Specifically, I'm speaking about this question: Windows 10 License in UEFI.
Long story short, OP currently uses Windows with a license provided by his university through DreamSpark. He's going to move it to a new PC and wants to make sure that it's not possible to re-use it on the old one.
The thing is, DreamSpark license forbids installing Windows on computers that don't have COA sticker (so you can only use it as an upgrade), so what OP is trying to do, even if technically feasible, is forbidden by license.
I think that it's a special case of XY problem. OP asks how to Y (move the license), but he assumes that X (installing DreamSpark Windows on his new PC) is possible. Technically X is possible, but he accepted a license agreement which forbids it.
In his comment to my answer another user suggested that the license may not apply in this case and even if it does, a proper answer should answer actual question asked. Here's actual discussion from comments:
Him: This answer essentially says: "To run windows legally, you need a sticker". The question OP asked is: how can I technically transfer my UEFI-contained Windows 10 license to a second computer? In spite of my best effort, I fail to see how this answer the question(s).

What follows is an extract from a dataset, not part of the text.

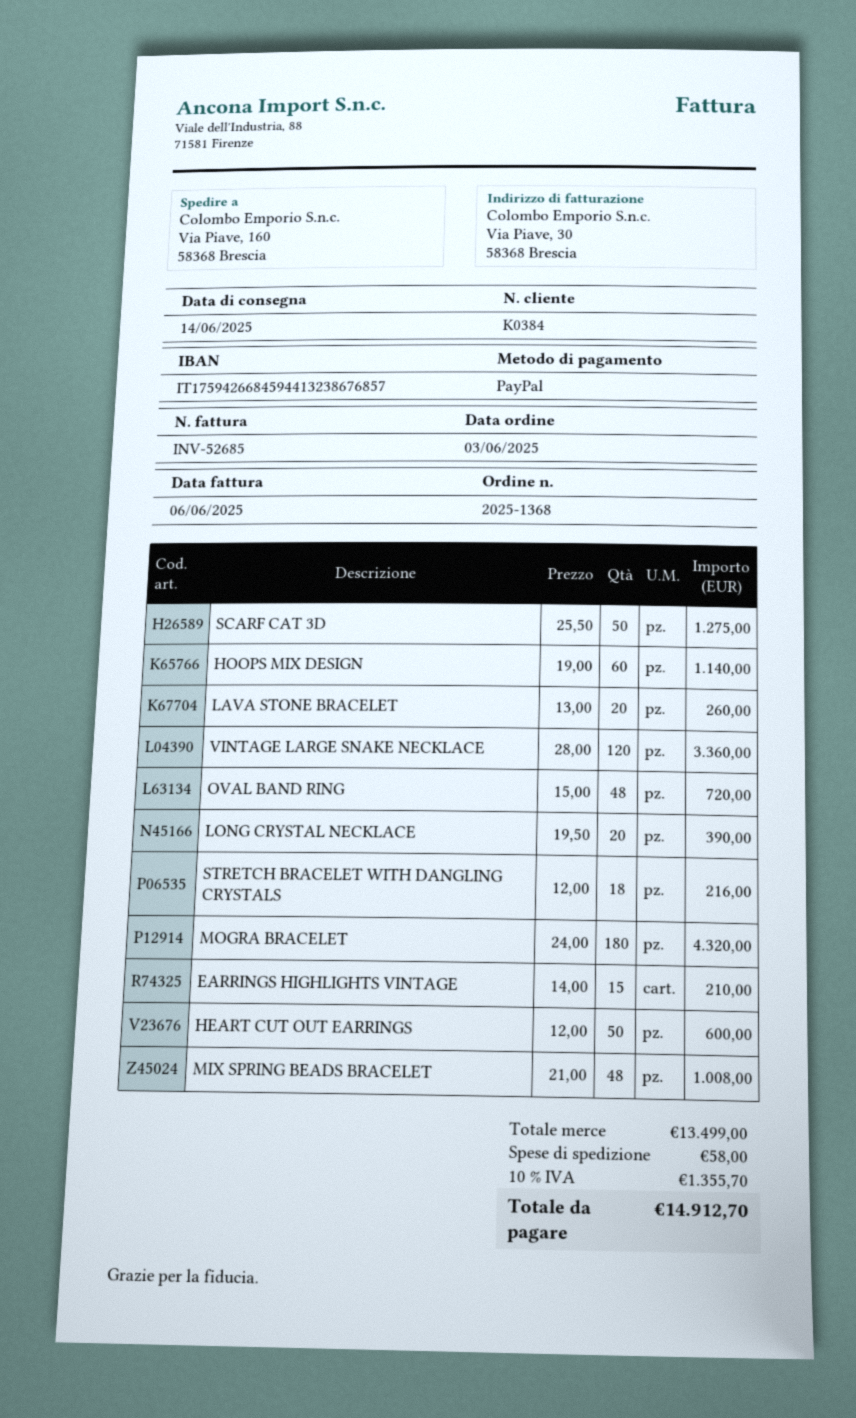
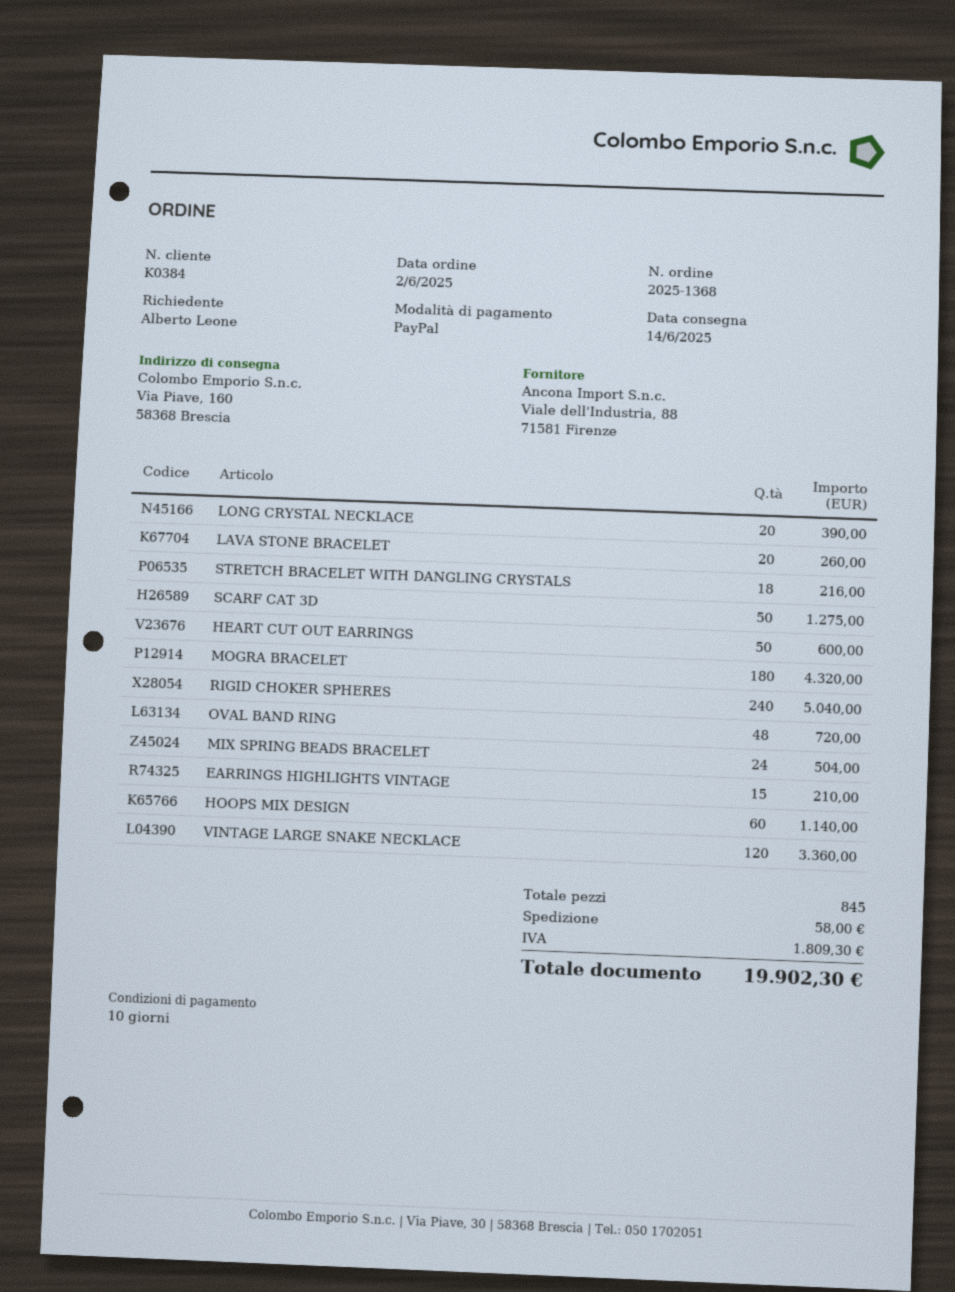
order date: 2025-06-03 -> 2025-06-02
MIX SPRING BEADS BRACELET: 48 for 1008.00 -> 24 for 504.00
RIGID CHOKER SPHERES: none -> 240 for 5040.00
tax: 1355.70 -> 1809.30
total: 14912.70 -> 19902.30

Me: I basically wanted to say "even if it's technically possible, it's illegal". I'm aware that this doesn't answer the question, but I believe Super User is about solving actual problems. The problem to be solved here isn't "How to transfer Windows license" as asked in the question, it's "How to transfer DreamSpark Windows license to a OS-less PC" - and answer to that question is "it's illegal".
Him: There is so much wrong in one comment that I don't know what to start with or how to answer politely yet correctly in only 600 characters. To summarize: The Microsoft DreamSpark Direct Subscription Agreement is only enforceable in the US, not under international law, and the scope of superuser isn't the US only; "This isn't legal" isn't a valid technical answer unless OP explicitly asked about the legality of something, period; and if we would observe every single existing law in the world, crypto.stackexchange.com wouldn't even exist.
In my opinion we should apply the same policy we have on pirated software: it's illegal, we don't answer such questions. In this case user wasn't aware of legal issues, so explaining it seems like a reasonable thing to do.
In such cases:
- Is completely ignoring Y and answering that X is illegal appropriate? Should it be a comment?
- Is completely ignoring X and answering potentially illegal Y appropriate?